I didn’t. Actually, I couldn’t. I was preoccupied mentally tallying the toys, games, sports equipment and camping gear we had bought over the years when we could have saved a bundle by simply scavenging for wood scraps.

“Yeah! It was a whole box full of scraps —all shapes and sizes, all kinds of wood. Grandpa had been saving them and brought them over one time.”

It was starting to sound vaguely familiar.

“It was the best,” he said. “I remember nailing pieces together and making all kinds of things for days on end. So guess what I did?”

“Built your loving parents a new home out of wood scraps?” I ask.

“No, I’ve been saving wood scraps for my kids.”

So it’s true – you give the gift you’d like to receive.

“I gave them this big box of wood scraps I’ve been saving and you should have seen their faces.” He pauses and swallows hard. He may be choking up over wood scraps. It’s entirely possible. “They were so excited! They just started grabbing chunks of wood and hammering and nailing pieces together the same way I did.”

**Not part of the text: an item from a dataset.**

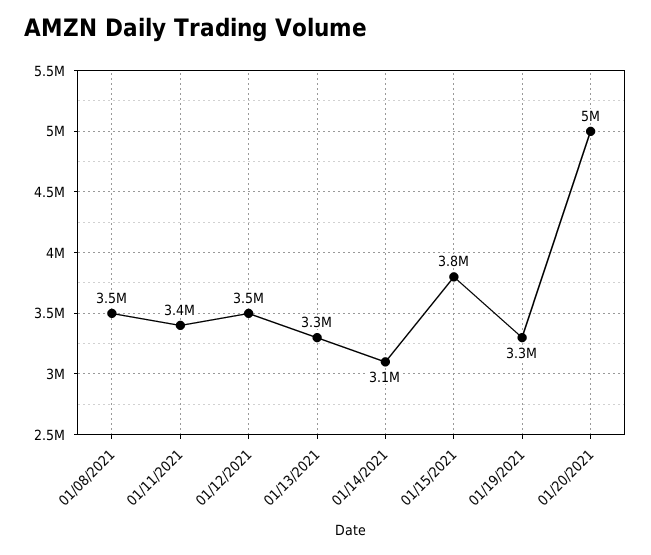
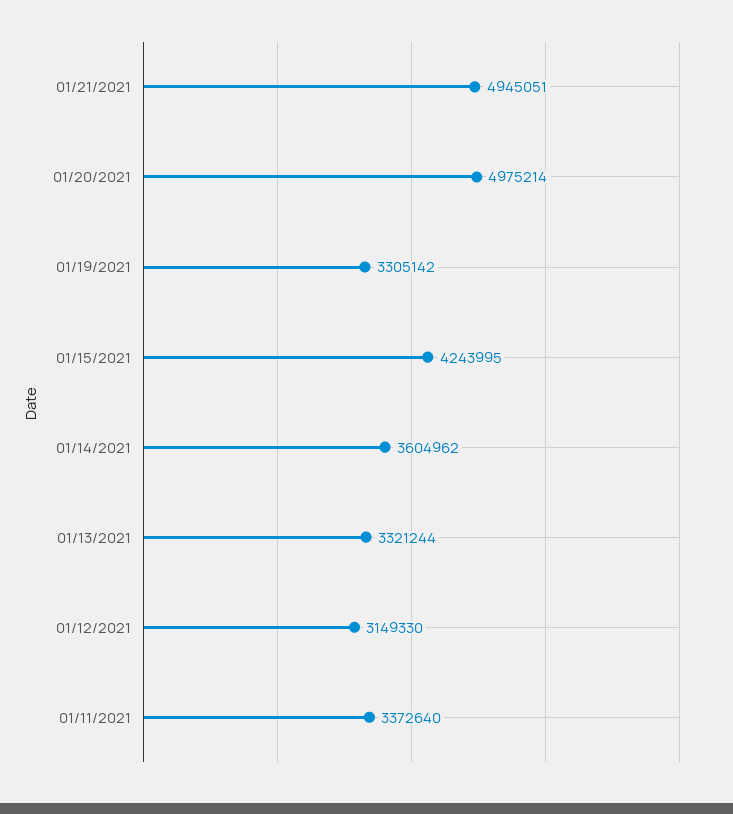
01/08/2021: 3500000 -> none
01/12/2021: 3500000 -> 3149330
01/14/2021: 3100000 -> 3604962
01/15/2021: 3800000 -> 4243995
01/21/2021: none -> 4945051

Naturally, I envisioned children with smashed fingers, flattened fingernails and blood dripping, but he saw none of that. All he saw was that he’d have given his kids one of the best gifts ever.

You think you know your children, but on some levels you really only get to know a child fully once the child becomes an adult—as they talk about the things they enjoyed, the activities they remember, how they saw life, how they saw you. It’s intriguing really, revisiting the past through a different set of lenses.

Our son’s sons and his oldest daughter had been building contraptions and configurations for several days when they decided to build a boat. Their grandpa on their momma’s side (a man of many talents) showed them how to attach small dead tree limbs to the bottom of the boat to help it float. Then he drilled a hole, inserted a dowel rod and the kids raided their grandma’s sewing scraps to craft a mast.

It’s not a fancy boat – the sail is far from taut and crisp—but it’s their boat. They’ll be having a launch one day soon. There’s an excellent chance that little boat will be a memory for a lifetime.